:: Excerpts from a dataset ::

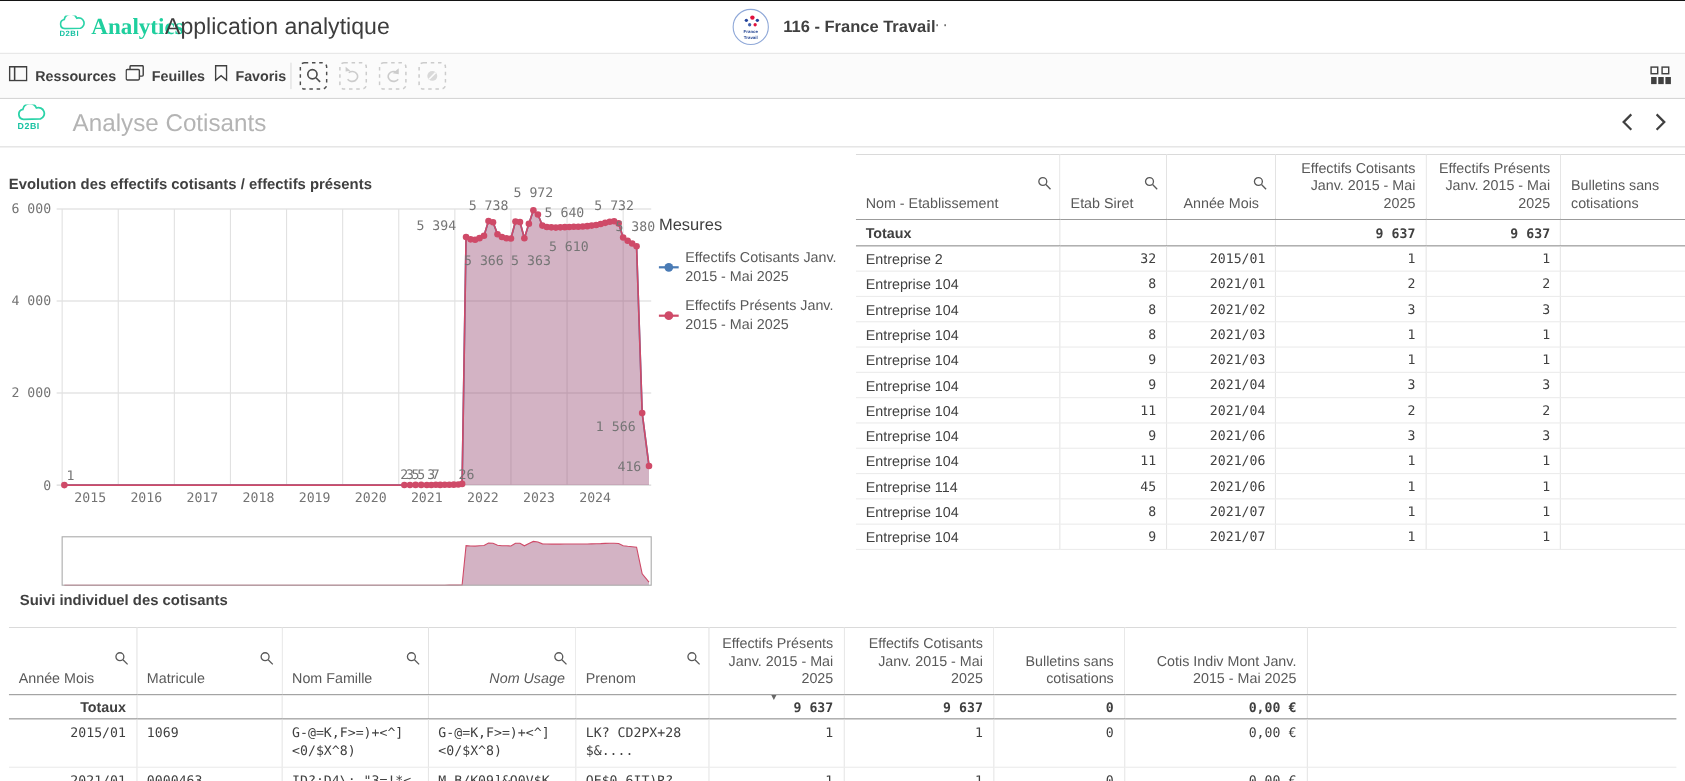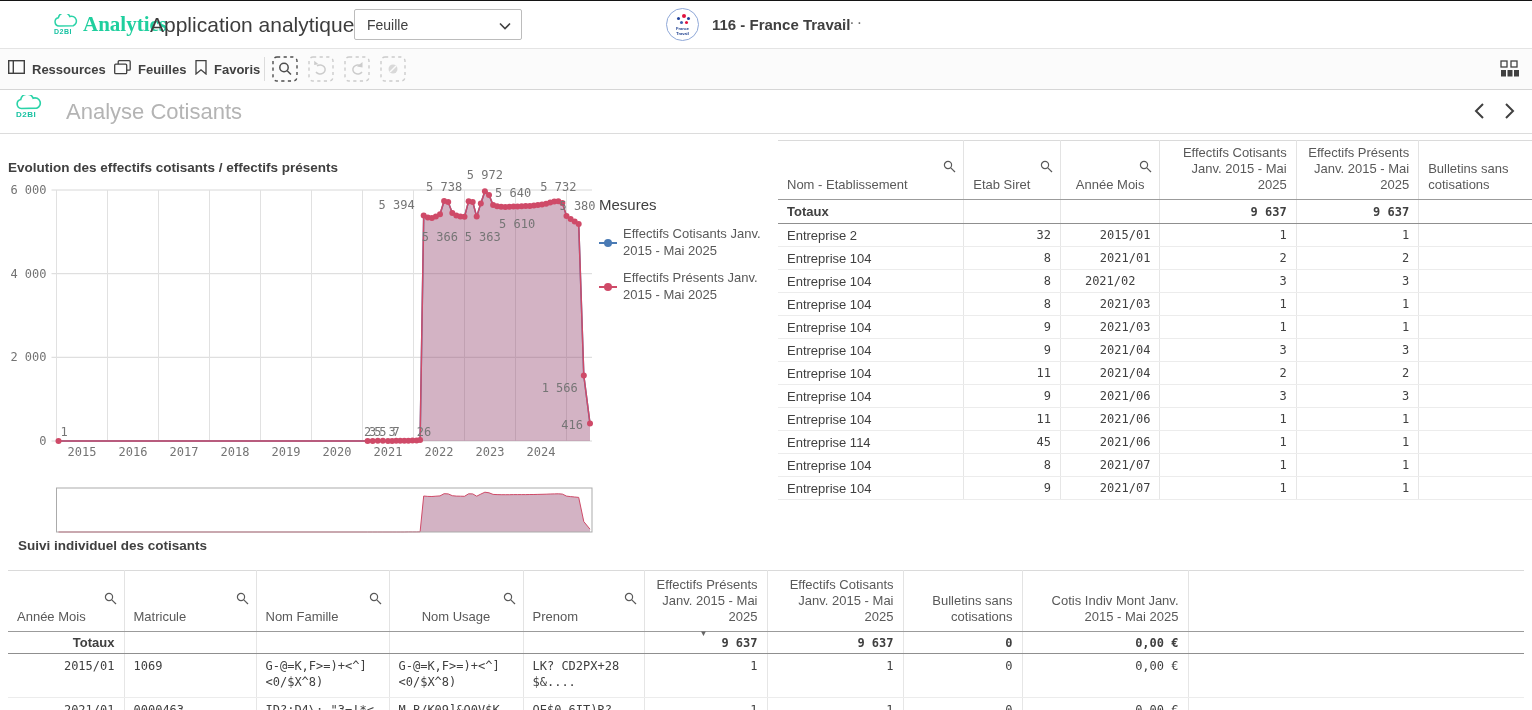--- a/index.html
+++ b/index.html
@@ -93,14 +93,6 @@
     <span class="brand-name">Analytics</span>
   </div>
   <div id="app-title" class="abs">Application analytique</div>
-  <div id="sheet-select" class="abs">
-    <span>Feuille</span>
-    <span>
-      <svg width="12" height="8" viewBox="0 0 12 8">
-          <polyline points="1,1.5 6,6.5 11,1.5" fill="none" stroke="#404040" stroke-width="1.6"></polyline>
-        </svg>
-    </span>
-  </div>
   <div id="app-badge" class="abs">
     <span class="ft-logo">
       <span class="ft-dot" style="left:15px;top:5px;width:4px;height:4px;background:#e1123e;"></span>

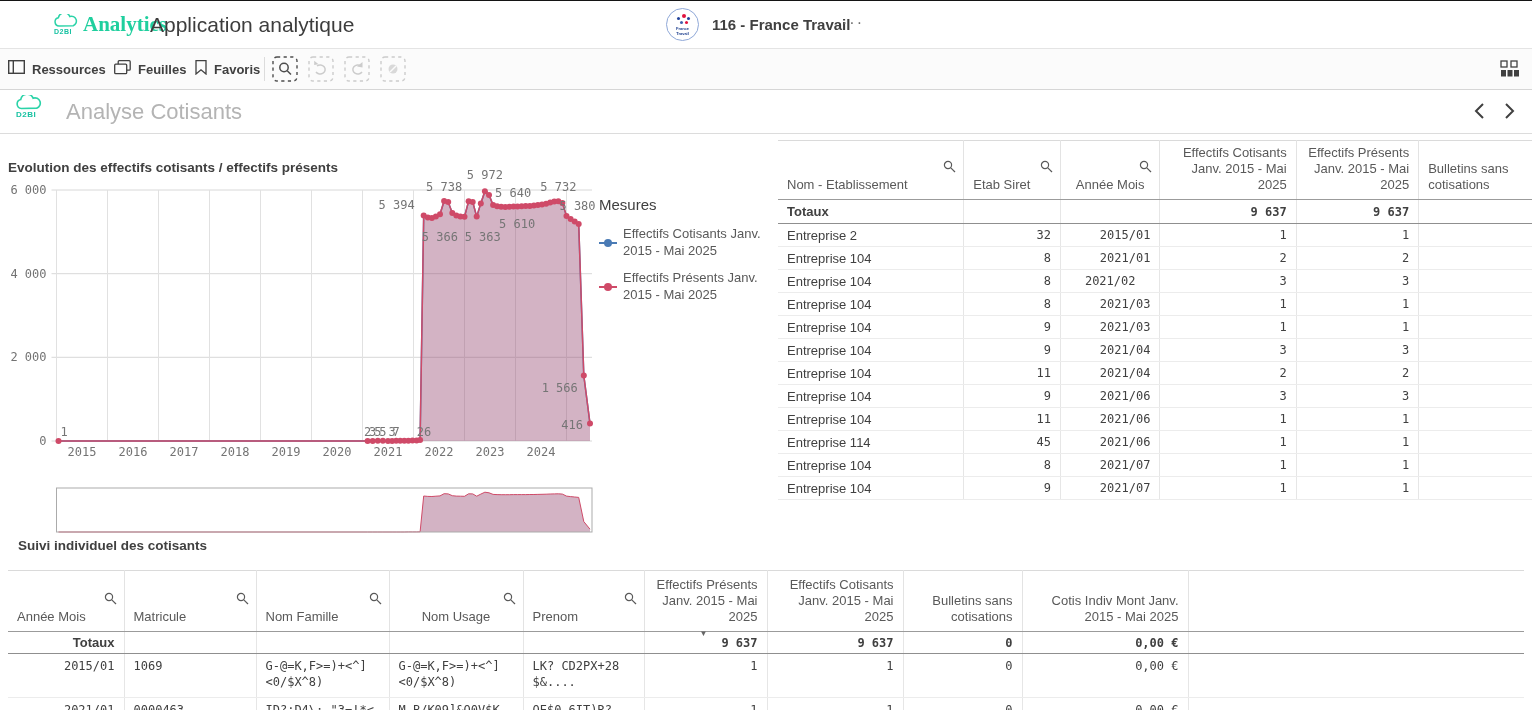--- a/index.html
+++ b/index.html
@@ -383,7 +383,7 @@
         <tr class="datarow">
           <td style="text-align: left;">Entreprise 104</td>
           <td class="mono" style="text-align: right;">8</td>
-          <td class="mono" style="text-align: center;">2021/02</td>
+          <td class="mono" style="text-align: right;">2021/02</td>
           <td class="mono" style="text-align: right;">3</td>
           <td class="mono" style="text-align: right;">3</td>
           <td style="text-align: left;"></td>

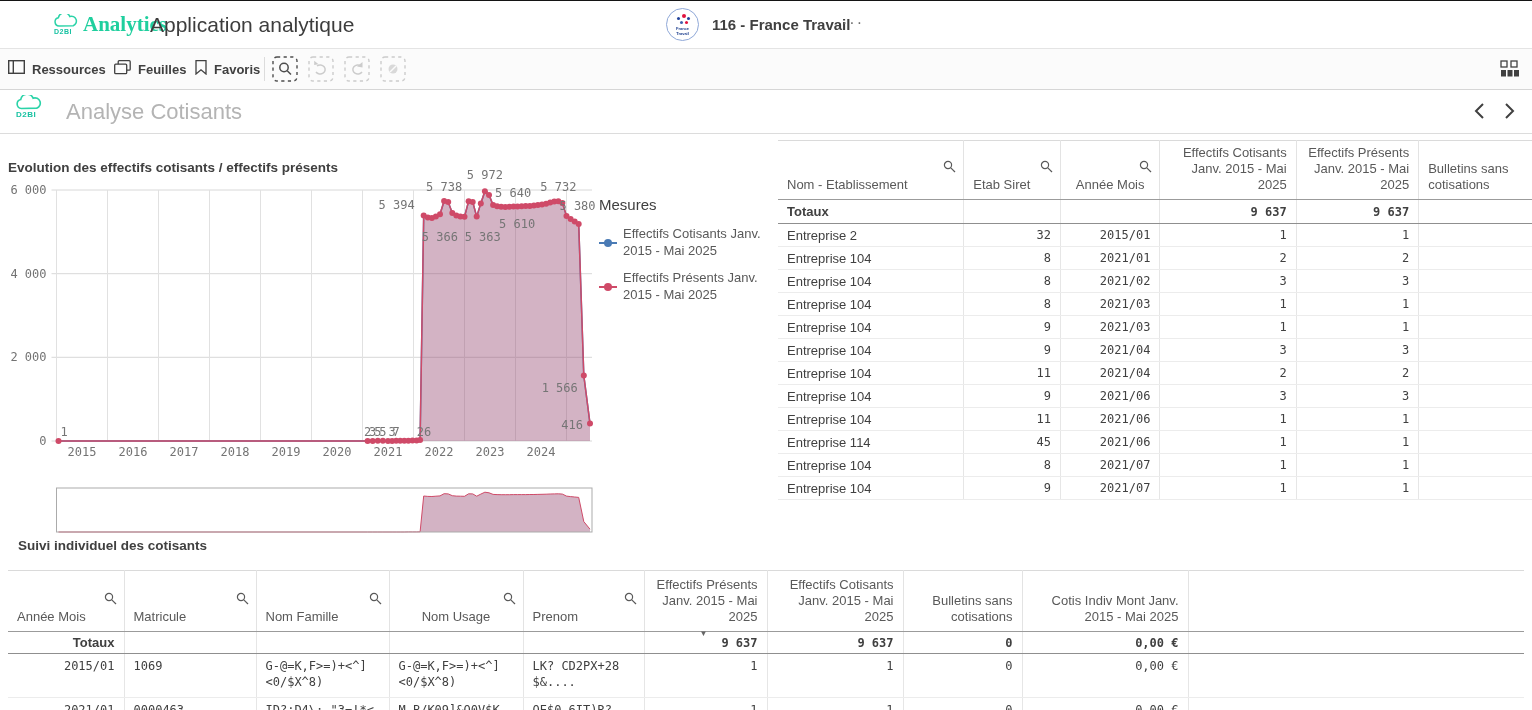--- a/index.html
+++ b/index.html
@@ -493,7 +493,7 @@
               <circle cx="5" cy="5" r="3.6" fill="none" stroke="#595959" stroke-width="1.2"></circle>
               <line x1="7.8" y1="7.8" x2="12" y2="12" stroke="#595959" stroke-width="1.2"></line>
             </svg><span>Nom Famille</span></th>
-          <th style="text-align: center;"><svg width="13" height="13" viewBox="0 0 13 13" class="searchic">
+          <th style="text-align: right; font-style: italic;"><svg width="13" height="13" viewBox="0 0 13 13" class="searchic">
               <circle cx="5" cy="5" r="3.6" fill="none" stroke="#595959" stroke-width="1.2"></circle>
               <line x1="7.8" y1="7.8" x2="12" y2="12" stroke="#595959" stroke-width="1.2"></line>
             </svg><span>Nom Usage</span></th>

:: Work instructions ::
First drop every picture, then print the data above exactly as it stands.

:: Written reply ::
--- a/index.html
+++ b/index.html
@@ -93,14 +93,6 @@
     <span class="brand-name">Analytics</span>
   </div>
   <div id="app-title" class="abs">Application analytique</div>
-  <div id="sheet-select" class="abs">
-    <span>Feuille</span>
-    <span>
-      <svg width="12" height="8" viewBox="0 0 12 8">
-          <polyline points="1,1.5 6,6.5 11,1.5" fill="none" stroke="#404040" stroke-width="1.6"></polyline>
-        </svg>
-    </span>
-  </div>
   <div id="app-badge" class="abs">
     <span class="ft-logo">
       <span class="ft-dot" style="left:15px;top:5px;width:4px;height:4px;background:#e1123e;"></span>

--- a/index.html
+++ b/index.html
@@ -383,7 +383,7 @@
         <tr class="datarow">
           <td style="text-align: left;">Entreprise 104</td>
           <td class="mono" style="text-align: right;">8</td>
-          <td class="mono" style="text-align: center;">2021/02</td>
+          <td class="mono" style="text-align: right;">2021/02</td>
           <td class="mono" style="text-align: right;">3</td>
           <td class="mono" style="text-align: right;">3</td>
           <td style="text-align: left;"></td>

--- a/index.html
+++ b/index.html
@@ -493,7 +493,7 @@
               <circle cx="5" cy="5" r="3.6" fill="none" stroke="#595959" stroke-width="1.2"></circle>
               <line x1="7.8" y1="7.8" x2="12" y2="12" stroke="#595959" stroke-width="1.2"></line>
             </svg><span>Nom Famille</span></th>
-          <th style="text-align: center;"><svg width="13" height="13" viewBox="0 0 13 13" class="searchic">
+          <th style="text-align: right; font-style: italic;"><svg width="13" height="13" viewBox="0 0 13 13" class="searchic">
               <circle cx="5" cy="5" r="3.6" fill="none" stroke="#595959" stroke-width="1.2"></circle>
               <line x1="7.8" y1="7.8" x2="12" y2="12" stroke="#595959" stroke-width="1.2"></line>
             </svg><span>Nom Usage</span></th>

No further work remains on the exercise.